Una volta tessuta la complessa struttura della ragnatela, il passo più delicato è la scelta del Direttore: un uomo che dovrà unire all’alta considerazione in ambito scientifico, la capacità di destreggiarsi diplomaticamente nelle piccole trappole politiche che il sistema dell’Accademia italiana è pronto a disporre per intralciare la nascita di questa nuova istituzione, foraggiata dallo Stato e dunque temibile concorrente. Luigi Pernier è studioso rispettato, formatosi a Roma e stretto collaboratore di Milani nel giovane museo fiorentino. Comparetti e Halbherr sono decisi, hanno trovato il loro Direttore. Milani si convince quando capisce che potrà ottenere dal suo protetto quei pezzi egei che gli mancano per provare la contiguità tra la civiltà etrusca e quella anatolica.

Luigi Pernier

Pernier diventa il primo Direttore della SAIA, ma il suo nome è ricordato soprattutto in connessione con il c.d. Disco di Festòs, da lui scoperto e studiato. I suoi anni ateniesi trascorrono in perfetto accordo con la sua personalità schiva e solo la lettura delle lettere e degli appunti permette di comprendere a fondo quanto essenziale sia stato il suo ruolo nel cucire rapporti e costruire relazioni, nell’impostare il lavoro di studio e nell’organizzare la biblioteca della Scuola.

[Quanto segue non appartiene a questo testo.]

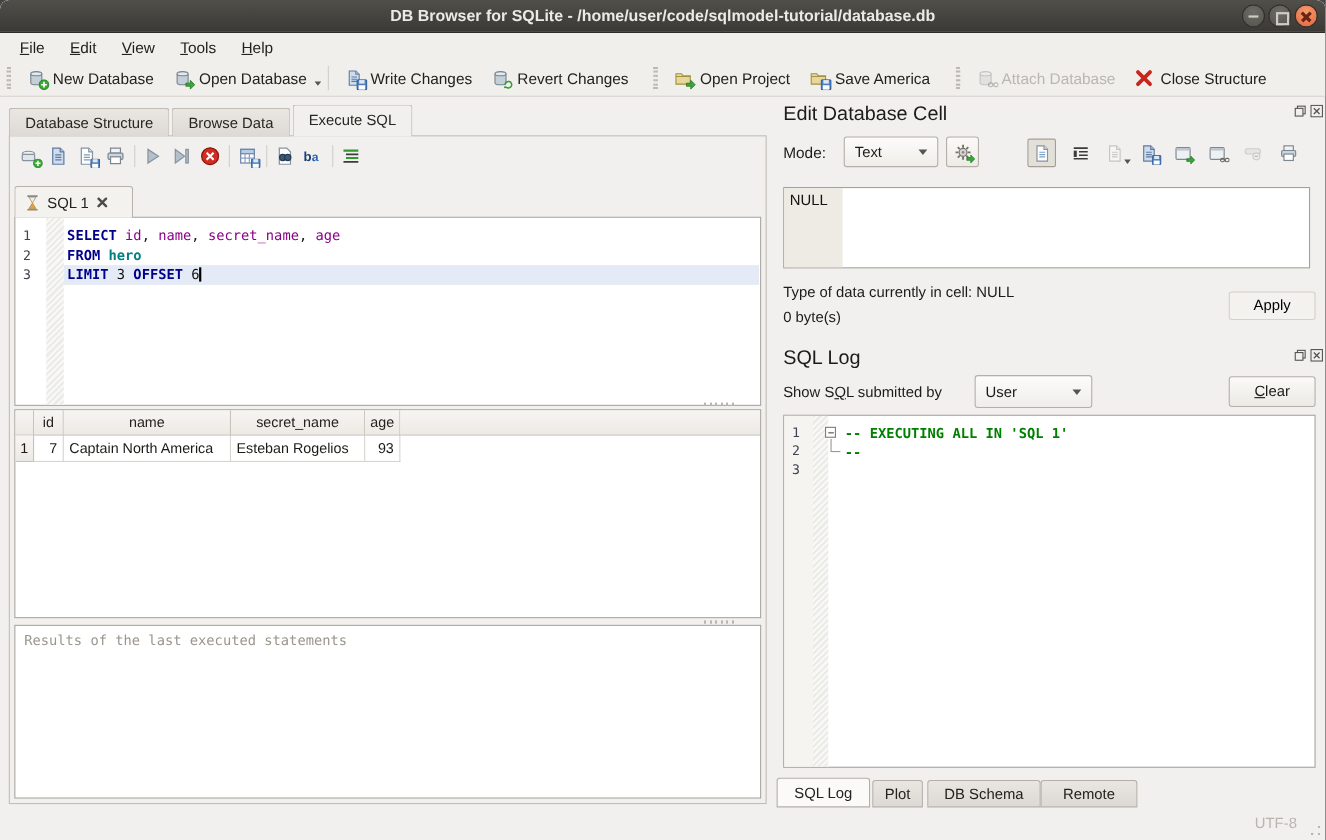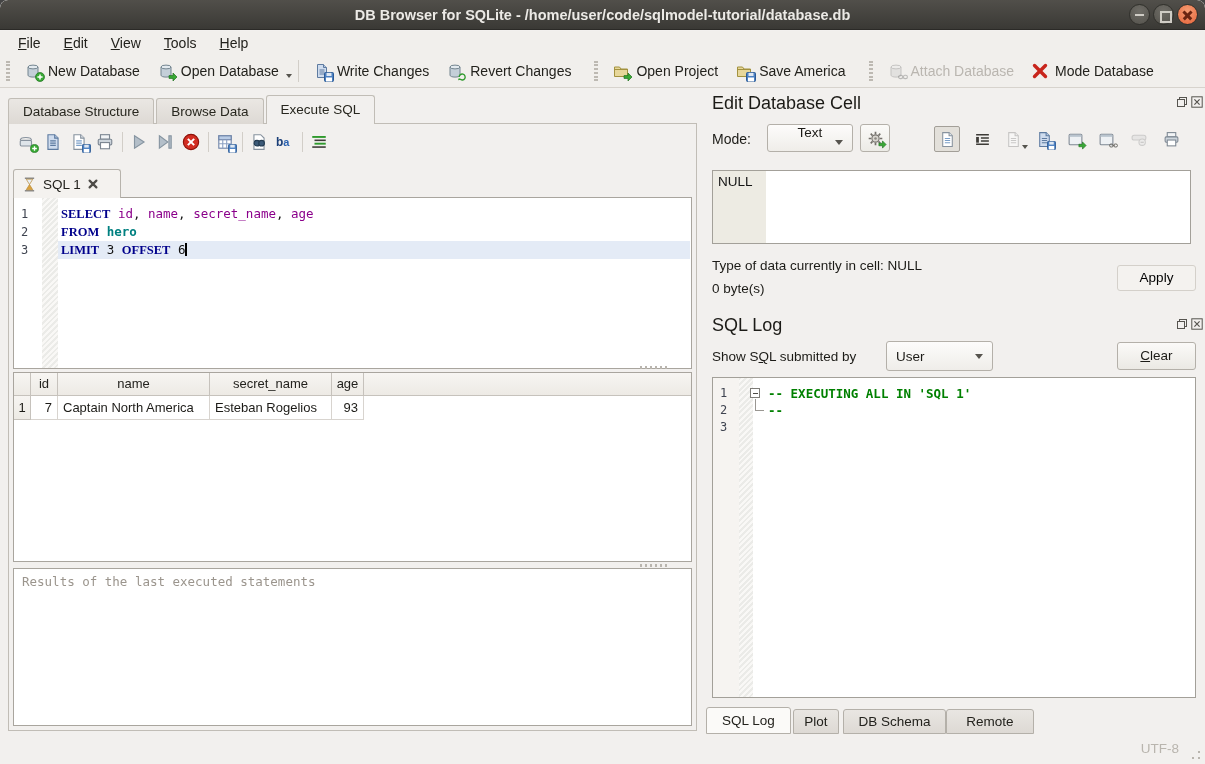--- a/index.html
+++ b/index.html
@@ -376,7 +376,7 @@
       <span class="ic16"><svg class="base" viewBox="0 0 14 14">
             <use href="#sy-redx"></use>
           </svg></span>
-      <span>Mode Database</span>
+      <span>Close Structure</span>
     </div>
   </div>
 

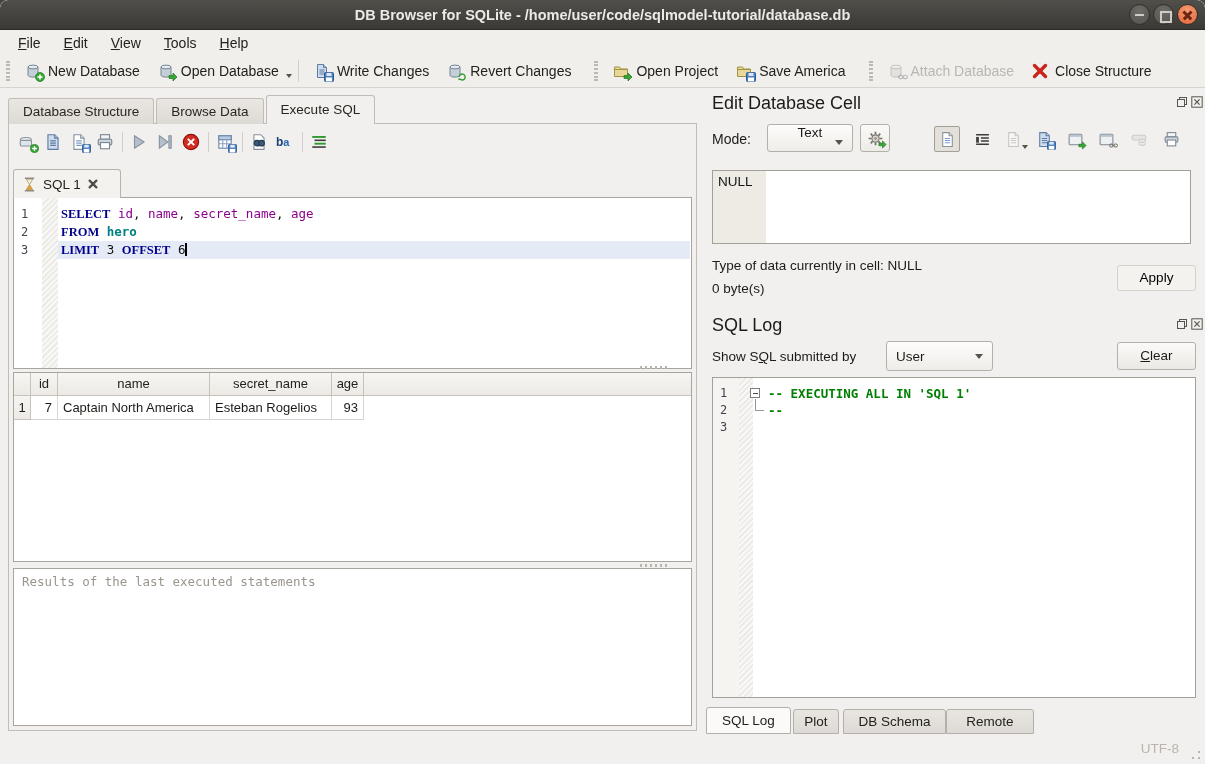--- a/index.html
+++ b/index.html
@@ -495,7 +495,7 @@
       </svg></div>
 
   <div class="lbl" style="left:712px; top:131px; font-size:14px;">Mode:</div>
-  <div class="combo" style="left:767px; top:124px; width:86px; height:28px;flex-direction:column;">
+  <div class="combo" style="left:767px; top:124px; width:86px; height:28px;">
     <span>Text</span>
     <span class="ccaret"></span>
   </div>

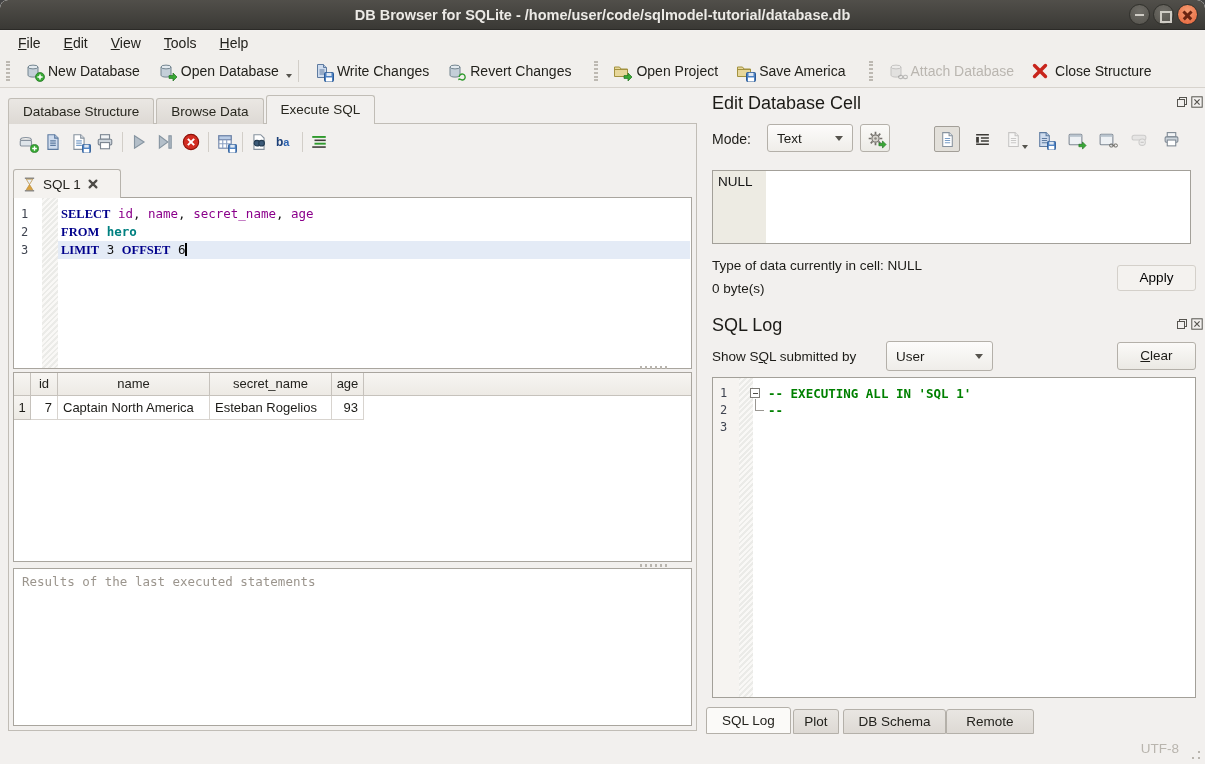--- a/index.html
+++ b/index.html
@@ -93,7 +93,7 @@
   .ed-row { position:absolute; left:0; right:0; height:18px; line-height:18px; }
   .ed-num { position:absolute; left:7px; font-size:12px; color:#3f4450; }
   .ed-code { position:absolute; left:47px; font-size:12.5px; white-space:pre; color:#1a1a1a; }
-  .tk-kw { color:#00008b; font-weight:bold;font-family:Liberation Serif, serif; }
+  .tk-kw { color:#00008b; font-weight:bold; }
   .tk-id { color:#8b008b; }
   .tk-tbl { color:#008080; font-weight:bold; }
   .tk-num { color:#111; }

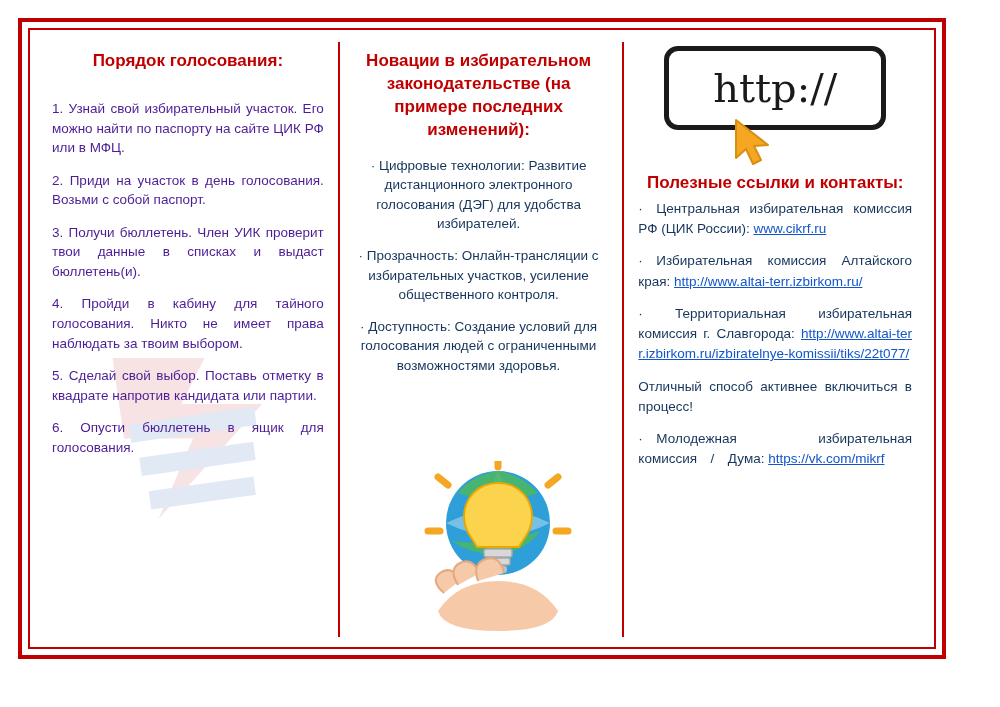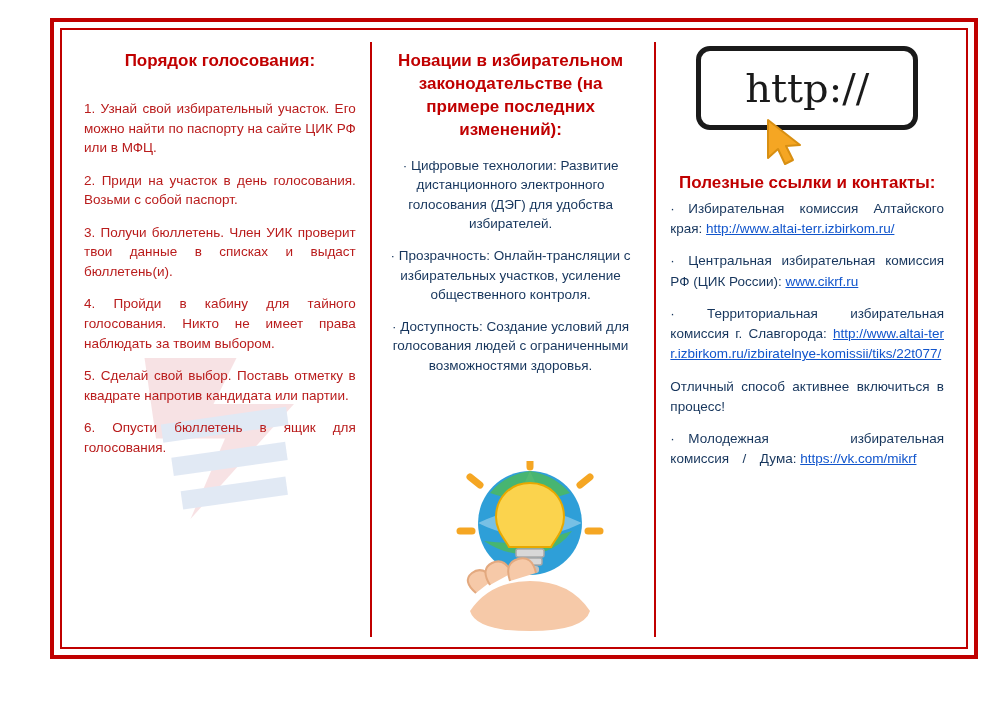--- a/index.html
+++ b/index.html
@@ -19,7 +19,6 @@
     height: 707px;
     background: #ffffff;
     box-sizing: border-box;
-    margin-left: 32px;
   }
   .outer-frame {
     position: absolute;

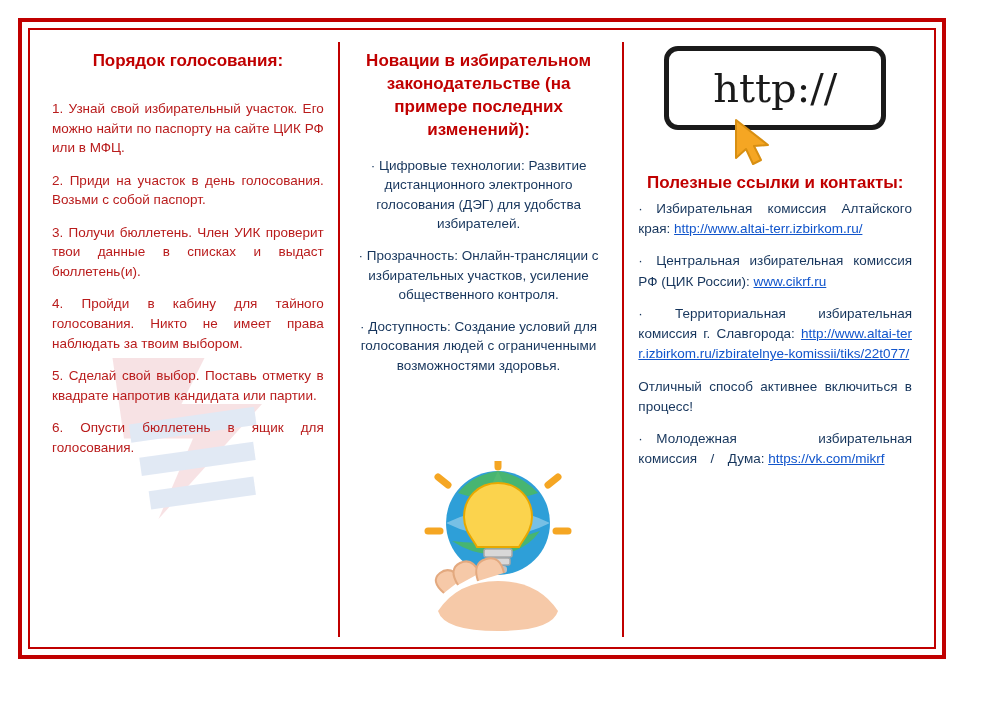--- a/index.html
+++ b/index.html
@@ -71,7 +71,7 @@
 
   .body-text {
     font-size: 13.5px;
-    color: #b91c1c;
+    color: #4c1d95;
     line-height: 1.45;
     text-align: justify;
     margin: 0 0 13px 0;

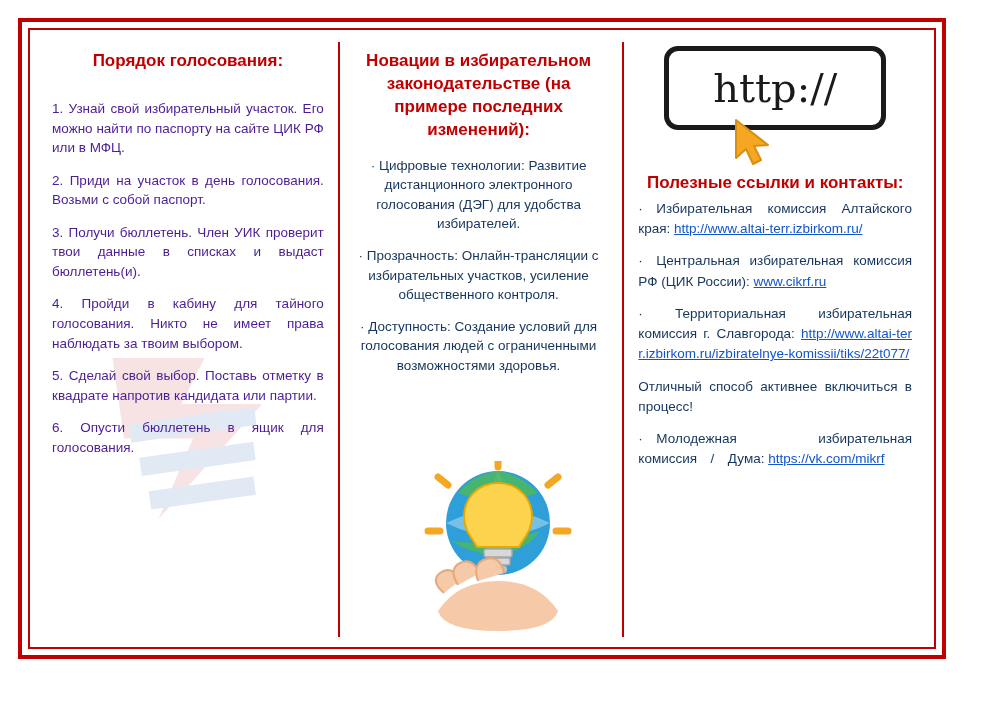--- a/index.html
+++ b/index.html
@@ -230,10 +230,10 @@
             <div class="col-title">Полезные ссылки и контакты:</div>
 
             <p class="col3-text">
+              <span>· Центральная избирательная комиссия РФ (ЦИК России): </span><a class="link" href="#">www.cikrf.ru</a>
+            </p>
+            <p class="col3-text">
               <span>· Избирательная комиссия Алтайского края: </span><a class="link" href="#">http://www.altai-terr.izbirkom.ru/</a>
-            </p>
-            <p class="col3-text">
-              <span>· Центральная избирательная комиссия РФ (ЦИК России): </span><a class="link" href="#">www.cikrf.ru</a>
             </p>
             <p class="col3-text">
               <span>· Территориальная избирательная комиссия г. Славгорода: </span><a class="link" href="#">http://www.altai-terr.izbirkom.ru/izbiratelnye-komissii/tiks/22t077/</a>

Ma siamo in Italia, benché su suolo greco, e le insidie della burocrazia sono più forti di qualsiasi merito: gli anni alla SAIA non gli sono riconosciuti e Pernier deve rientrare in Italia e sperare di guadagnare punteggio lavorando per il Museo di Firenze, la Soprintendenza fiorentina, l’Università degli Studi. La figura di studioso serio e meticoloso diventa il suo biglietto da visita allorché cambia ambito accademico mantenendo ruoli direttivi di grande responsabilità.

La Scuola Archeologica Italiana di Atene deve molto a Luigi Pernier e nel 2009, celebrando il centenario della fondazione, ha pubblicato un numero speciale dell’Annuario dove ho avuto il piacere e l’onore di ricordare la figura dello scienziato e dell’uomo: destinato a rivestire luoghi direttivi per dare una veste seria a giochi di un potere giovane e già corrotto.

Questo il mio articolo:

Nota a margine

Nel 2002 arrivai in odòs Parthenònos, archeologa piena di speranze, già bagnata nelle acque dell’Egeo durante l’Erasmus a Salonicco del 1999. Nel cuore il corso accademico sulle stele funerarie attiche del professor Luigi Beschi e la lettura di Zorba il Greco di Katzanzakis, l’idea di poter studiare archeologia a stretto contatto con quella Grecia – classica, romana, bizantina, romantica – che aveva dato forma alla mia idea di umanità era per me fonte di grande emozione e costante stupore. Nell’estate di quel mio primo anno la Lega si scagliò, dalle pagine della Padania, contro gli sprechi del governo e, tra le tante voci, si sottolineava la follia di finanziare una istituzione straniera…proprio la nostra Scuola Archeologica che, ancorché Italiana, aveva sede ad Atene (!). Ma non si trattava di una situazione limitata al 2002: la apparente “incongruenza” emerge periodicamente nelle interrogazioni parlamentari e in qualche articolo di colore, volto a far sollevare sopracciglia annoiate.

Ebbene, la storia della SAIA parla di eccellenze, di studiosi fondamentali per la comprensione del nostro passato. Scorrendo i nomi dei Direttori e degli allievi, ripercorriamo le tappe della conoscenza delle nostre radici e nei confronti di quegli uomini e di quelle donne dobbiamo essere grati; le pastoie burocratiche hanno sempre assediato le stanze e la biblioteca della Scuola, ma quelle sale hanno continuato a produrre il meglio della ricerca archeologica italiana.